Hi, I am trying to implement RBAC with Okta. I can see some examples showing RBAC by having Users==> Groups, then adding the groups to the token claims and filter your APIs based on the groups.
However I need one more layer, so it will be something like this:
Users ==> Groups ==> Permissions
Some suggest to implement the Users==> Groups part in Okta and the Groups ==> Permissions part at app level, but this does not suit us as we will have to provide a custom UI to manage the Groups==> Permissions.
One way to achieve what I want is benefiting from the scopes, so we can define custom scopes and make them default in Okta and then create some access policy rules that define which scopes are assigned for each group.
However, that does not work directly as if we send ?scp=openid we will only get openid in the scp claims and we will not get the default claims that we’ve defined. The default claims, will only be used if we send an empty scopes query param in authorization request, but if we do that we will loose OIDC as it needs the openid scope.
Question
Finally my questions are:
Why can’t any base scope be defaulted in Okta authorization server. For example if I was able to make openid a default scope then it would’ve solved my problem.
Is there any expression to return the default scopes for a certain group?
For example I have create the following:
group: “books_admin”
custom scopes: “books.read” and “books.write” I make both scopes default in Okta
access policy rules: Assign “books.read” and “books.write” to anyone in group “books_admin”
Is there an expression to add a claim that outputs the scopes for the user groups regardless what the client have sent in the authorization request.
What is the best way to achieve a 3 layer RBAC (Users ==> Groups ==> Permissions) without having Groups ==> Permissions defined at app level.
Does anyone have an answer to any of the questions? Thanks
Hi @saidsaifi ,
I may be missing something, but if you default the scopes then they’re available for anyone who gets a token from your auth server and you won’t be able to apply role-based access control.
Is the challenge you’re trying to solve that you don’t know ahead of time what role the user has and therefore you can’t specify a scope in advance? If so, I haven’t found a native way to do this in Okta (hopefully others can chime in).
2 possible workarounds:
add a groups claim to the token where the group names are meaningful roles in your application. Only groups your user is a member of will be added.

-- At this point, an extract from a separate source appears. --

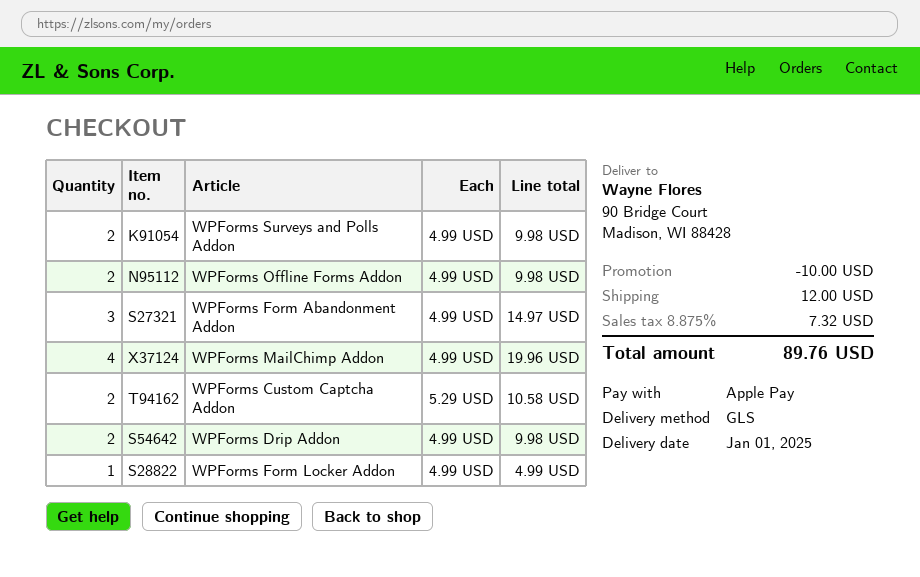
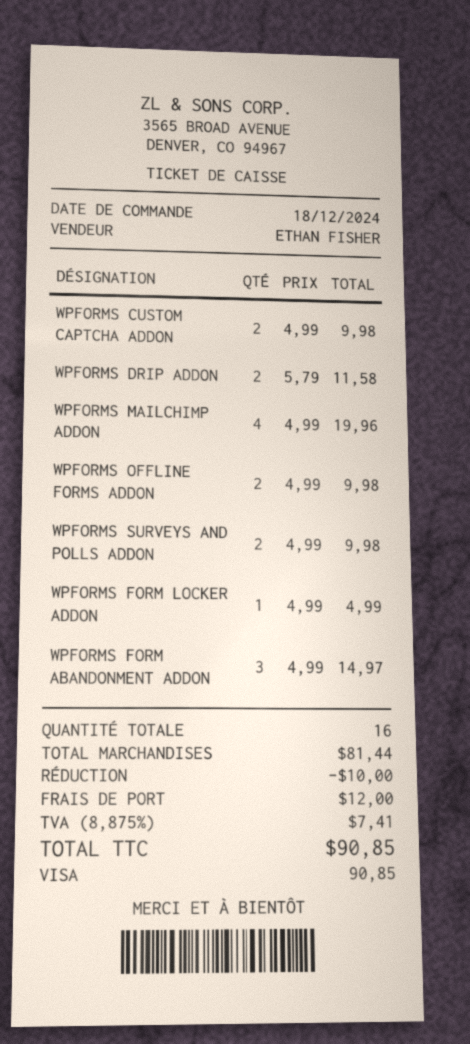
payment method: Apple Pay -> Visa
WPForms Custom Captcha Addon: 2 x 5.29 = 10.58 -> 2 x 4.99 = 9.98
WPForms Drip Addon: 2 x 4.99 = 9.98 -> 2 x 5.79 = 11.58
tax: 8.875% = 7.32 -> 8.875% = 7.41
total: 89.76 -> 90.85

inline token hook to patch the scp claim in an access token (I haven’t tried this myself). The doco here says you can’t patch scopes in an ID_Token.
Generally, I’ve seen (and advocated) a preference to keep access control fairly coarse at the IdP / API gateway (can this role get/post/put this URI or does this user have a specific scope) and leave finer-grained permissions management to the app itself. Okta isn’t that great (yet) for managing fine-grained permissions. You may want to look into something like Open Poliy Agent (OPA) to express fine-graned policies in a consistent format.
@abole thanks for your swift response.
First regarding default scopes, as mentioned by Okta:
“A default scope will be returned in an access token when the client omits the scope parameter in a token request, provided this scope is allowed as part of the access policy rule.”
So the default scope will be only returned if we define that in access policy rule. So the access policy rules acts as a mapping between groups and scopes.
As for the workarounds, the first one is kind of what we are trying to avoid, because it may not be that clear from Okta level what a certain group can do. For example if I have a Marketing group I can’t guess which endpoints exactly does it allow you to access.
As for the second suggestion, I’ll try to look into that, it can be useful. Thanks you.
A workaround that I was able to use is to get rid of the OIDC, so we can get our custom scopes that we’ve defined.
Hey @saidsaifi The access policy rule page can require the user to be a member of a group and require a scope to be requested. If its not requested, you wouldn’t have it in the policy. Perhaps configure it up and have a play (if you haven’t already?). I’ve been surprised when my interpretation of the documentation/UI messages is sometimes different from how it actually works.
I’d try to find a mechanism that works within an open standards protocol (OpenID, OAuth, SAML) - don’t try for something custom as you could introduce security vulnerabilities and not be able to use standard toolkits/libraries.